The sky-high prices of housing, fuel, medicines and many other necessities raise the question: How are prices really set? The answer has profound implications for billions of people worldwide – and for the class struggle.

The monopoly media often claim that the impersonal “law” of supply and demand is the key factor in determining prices. Supply and demand does affect prices. But “overproduction” is plaguing most industries, including oil. If supply and demand was decisive, the prices of oil and most necessities should be rock-bottom today. More than one-quarter of U.S. industrial capacity is currently idle. An even larger portion is idle worldwide. The reason for the idleness is lack of paying demand (not lack of need).

The media also claims high prices are caused by “excessive wages.” Their real aim is to set the mass of consumers against workers and unions. The Federal Reserve Bank is a champion of that theory. But even the Fed’s studies have shown that wages lag behind prices. In other words, struggles for higher wages follow rising prices, not vice versa.

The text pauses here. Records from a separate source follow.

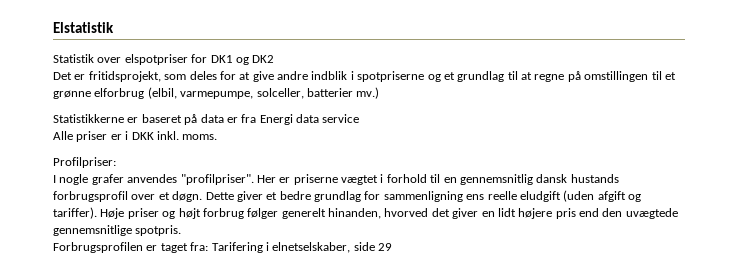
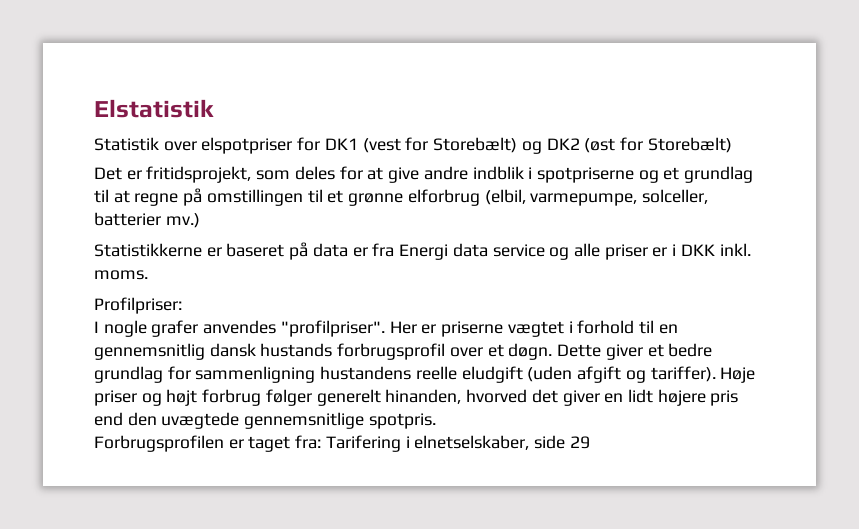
- Statistik over elspotpriser for DK1 og DK2
+ Statistik over elspotpriser for DK1 (vest for Storebælt) og DK2 (øst for Storebælt)
- Statistikkerne er baseret på data er fra Energi data service
- Alle priser er i DKK inkl. moms.
+ Statistikkerne er baseret på data er fra Energi data service og alle priser er i DKK inkl. moms.
- Dette giver et bedre grundlag for sammenligning ens reelle eludgift (uden afgift og tariffer).
+ Dette giver et bedre grundlag for sammenligning hustandens reelle eludgift (uden afgift og tariffer).

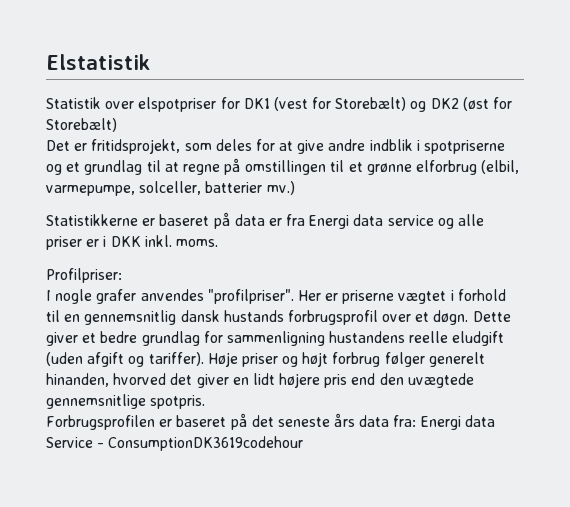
- Forbrugsprofilen er taget fra: Tarifering i elnetselskaber, side 29
+ Forbrugsprofilen er baseret på det seneste års data fra: Energi data Service - ConsumptionDK3619codehour

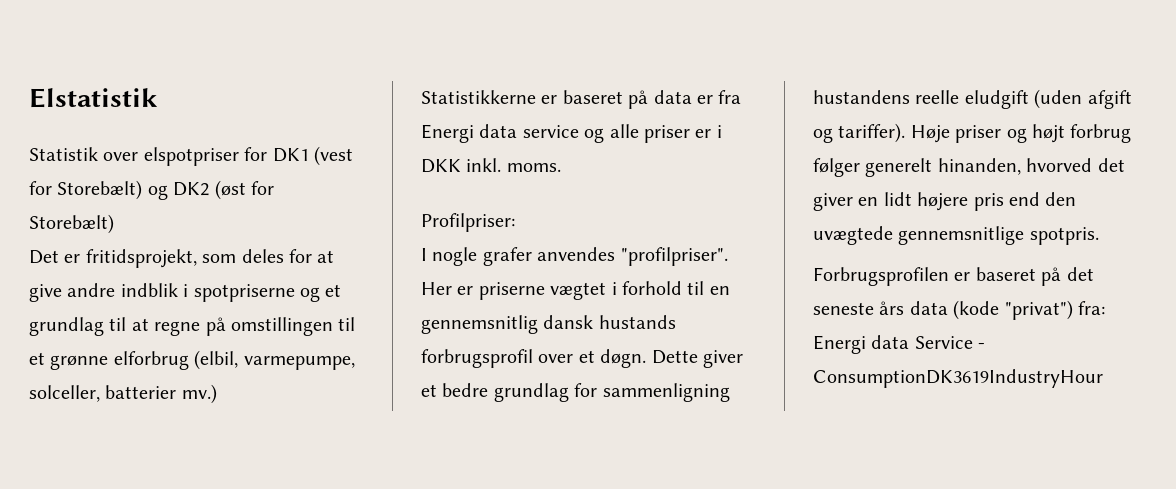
- Forbrugsprofilen er baseret på det seneste års data fra: Energi data Service - ConsumptionDK3619codehour
+ Forbrugsprofilen er baseret på det seneste års data (kode "privat") fra: Energi data Service - ConsumptionDK3619IndustryHour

What “law” did Marx believe was decisive in setting prices? To get to the perhaps surprising answer, consider the price of a bus or subway ride in New York City. A few weeks ago, it jumped 33 percent, from $1.50 to $2.00. This amounts to a significant pay cut for millions of workers and self-employed. In ramming the increase through, NYC transit management cried poverty and losses.

A few months earlier, the same NYC transit management had also cried poverty and demanded considerable givebacks in contract negotiations with the transit workers’ union. “Open your books,” responded the union’s leader, Roger Toussaint. He correctly raised doubts about management’s accounting.

Ignoring the union’s call, the state and city governments threatened to break the union and arrest its leaders. The union settled with the contract containing some significant, but relatively small, pay raises, as well as concessions.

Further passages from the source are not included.